The 98 reactors in our nuclear fleet are the workhorse of the clean-energy sector. They provide one fifth of our electricity. Unfortunately, over the past few years six reactors have been prematurely shut down, and another 12 are set to close in the next seven years.
The problem is that the rules governing wholesale electricity markets do not allow the unique advantages of nuclear power to be reflected in the wholesale price, effectively putting new and existing nuclear plants at a disadvantage. These rules were written decades ago to deliver some things we want (low prices and excess capacity to meet spikes in demand) but not other things we want (clean air, lower carbon emissions and grid reliability).
Nuclear plants are not only emissions-free and carbon-free, they are by far the most reliable assets in our power generation mix, operating 93 percent of the time—even during extreme weather events when some fossil fuel plants may be forced to shut down or curtail their operations. Under current rules, electricity markets are not allowed to value these attributes, even though they are clearly valuable.
Republicans and Democrats in states like Illinois, New York and New Jersey have taken action to establish “zero-emission credits” so the markets better reflect the value of carbon-free energy like nuclear and renewables. But state solutions are an imperfect substitute for what should be federal, nationwide action to reform these markets.
Preserving existing reactors may not sound exciting, but it is a critical first step if we take the climate challenge seriously. Consider that for every reactor that prematurely shuts down, our carbon dioxide emissions rise by about 5.8 million metric tons per year. According to the Environmental Protection Agency’s Greenhouse Equivalencies Calculator, that equals the emissions from burning more than 648 million gallons of gasoline—the equivalent of filling up an NFL stadium with gasoline and setting it on fire. To offset those carbon emissions, we would need to plant over 95 million trees. Or we could install solar panels on one million homes and figure out a cost-effective way of storing the electricity so it is available day and night.

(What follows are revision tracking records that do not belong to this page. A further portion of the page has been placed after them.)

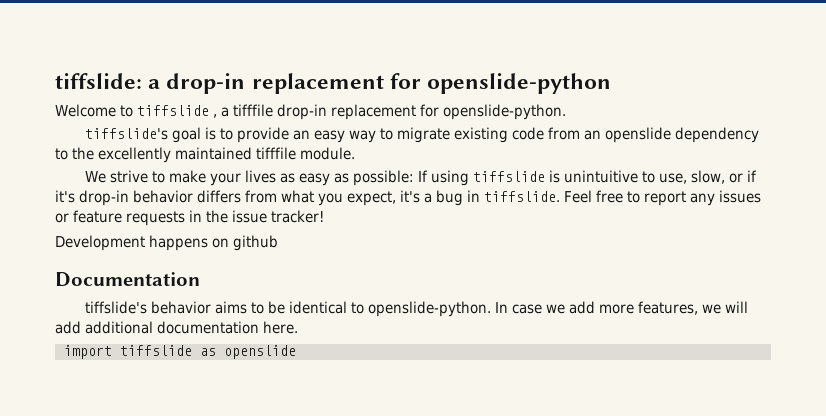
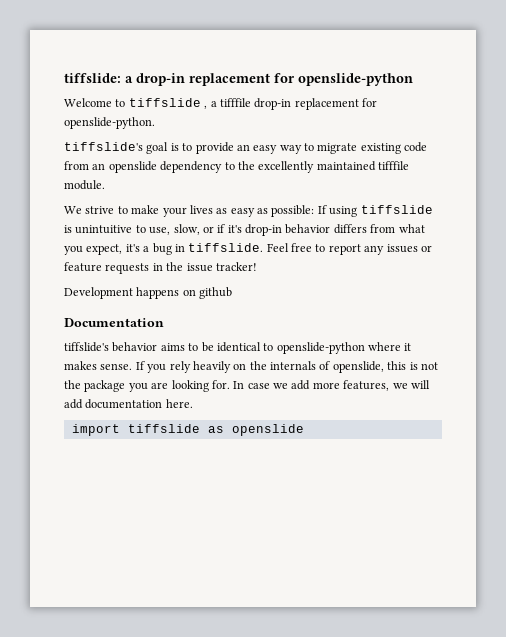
[368,301,492,317] openslide-python. -> [276,342,412,354] [64,361,438,373] [64,380,230,392] openslide-python where it makes sense. If you rely heavily on the internals of openslide, this is not the package you are looking for.
[85,321,153,334] additional -> (83, 404) none

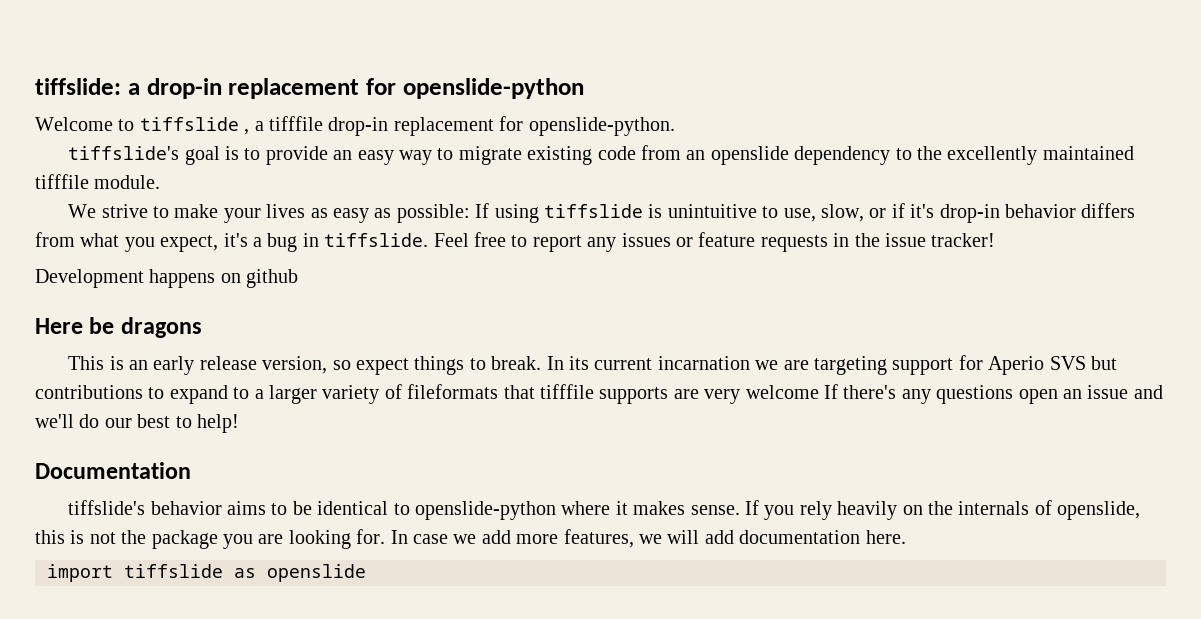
(233, 293) none -> [35,317,202,338] [68,355,1118,375] [35,384,1163,404] [35,414,240,433] // Here be dragons // This is an early release version, so expect things to break. In its current incarnation we are targeting support for Aperio SVS but contributions to expand to a larger variety of fileformats that tifffile supports are very welcome If there's any questions open an issue and we'll do our best to help!

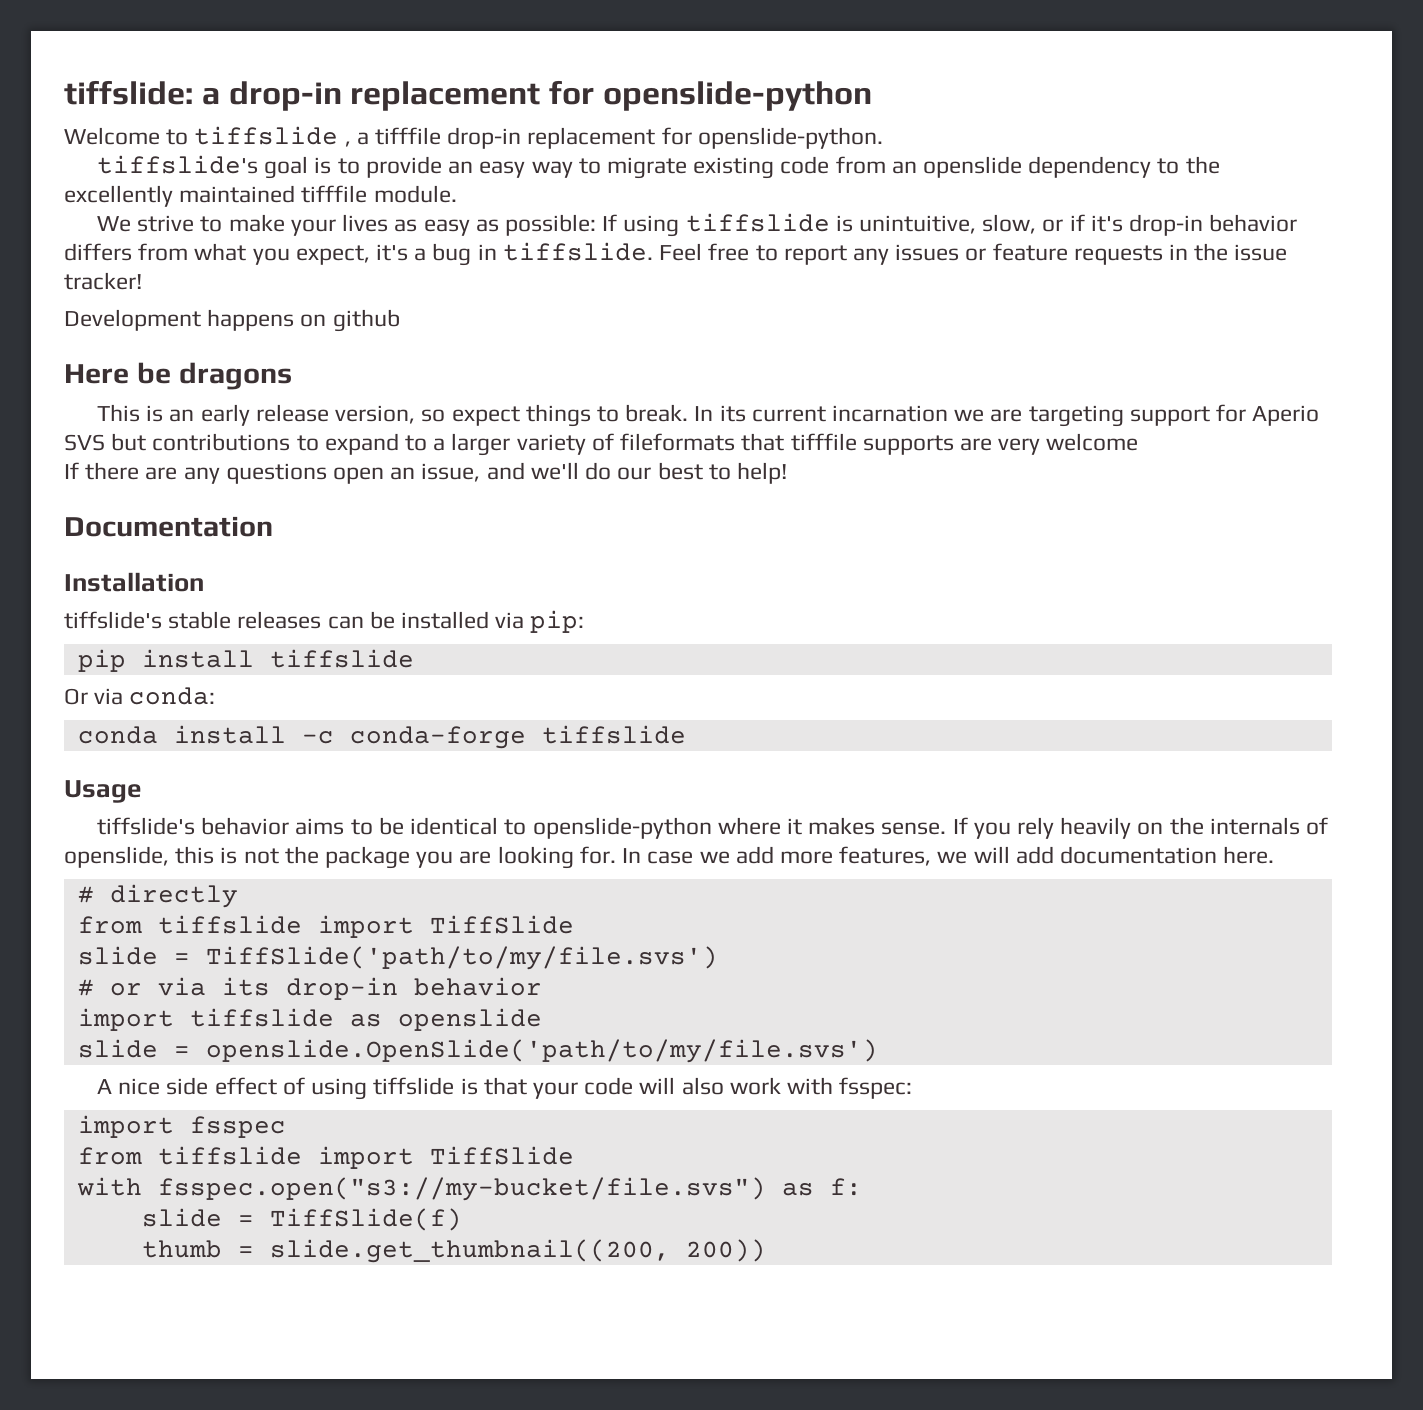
[667,204,816,222] unintuitive to use, -> [858,215,976,234] unintuitive,
[823,384,897,399] If there's -> [64,462,178,480] // If there are
[1087,385,1129,399] issue -> [421,463,481,482] issue,
(191, 470) none -> [64,572,204,592] [64,610,585,633] [77,649,414,672] [64,687,216,705] [77,725,686,749] [64,780,142,803] // Installation // tiffslide's stable releases can be installed via pip: // pip install tiffslide // Or via conda: // conda install -c conda-forge tiffslide // Usage
[47,564,366,582] import tiffslide as openslide -> [77,884,238,908] [77,915,574,938] [77,946,718,970] [77,977,542,1000] [77,1008,542,1031] [77,1039,878,1063] [97,1077,913,1100] [77,1115,286,1138] [77,1146,574,1169] [76,1177,862,1201] [141,1208,462,1231] [141,1239,766,1263] # directly // from tiffslide import TiffSlide // slide = TiffSlide('path/to/my/file.svs') // # or via its drop-in behavior // import tiffslide as openslide // slide = openslide.OpenSlide('path/to/my/file.svs') // A nice side effect of using tiffslide is that your code will also work with fsspec: // import fsspec // from tiffslide import TiffSlide // with fsspec.open("s3://my-bucket/file.svs") as f: // slide = TiffSlide(f) // thumb = slide.get_thumbnail((200, 200))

But that is just to break even and does not move us past the starting line. Instead of swapping one source of zero-emission power for another, wouldn’t it be better to combine all available sources of low- and no-carbon energy to maximize our emissions reductions? The only way to do that is through a public-private partnership.
This kind of partnership can succeed only over a sustained period, which requires a strong foundation of support across a broad political spectrum. The good news about nuclear energy is that those who care about climate change may support it on environmental grounds while those who care about U.S. global influence may support it for other reasons. Remember that apart from generating power to light homes, drive industrial manufacturing and reduce carbon emissions, the U.S. needs a robust nuclear industry to support its national security. This includes building, operating, sustaining and fueling our aircraft carriers and fast-attack and nuclear-armed submarines.
In the 1950s, Admiral Hyman Rickover’s redoubtable efforts to establish a nuclear navy led directly to a commercial nuclear power industry in the U.S., beginning with the Shippingport reactor in 1957. Today the Pentagon’s need for reliable power can help drive demand for nuclear energy and defray its costs.
It is telling that despite the polarized politics of the day, two bills promoting U.S. leadership in nuclear energy passed Congress last year and were signed into law (the Nuclear Energy Innovation Capabilities Act, or NEICA, and the Nuclear Energy Innovation and Modernization Act, or NEIMA).
Together, public and private partners can drive a new generation of smaller, cheaper, safer nuclear reactors that satisfy the world’s growing energy demands while lowering carbon emissions and reducing proliferation risks.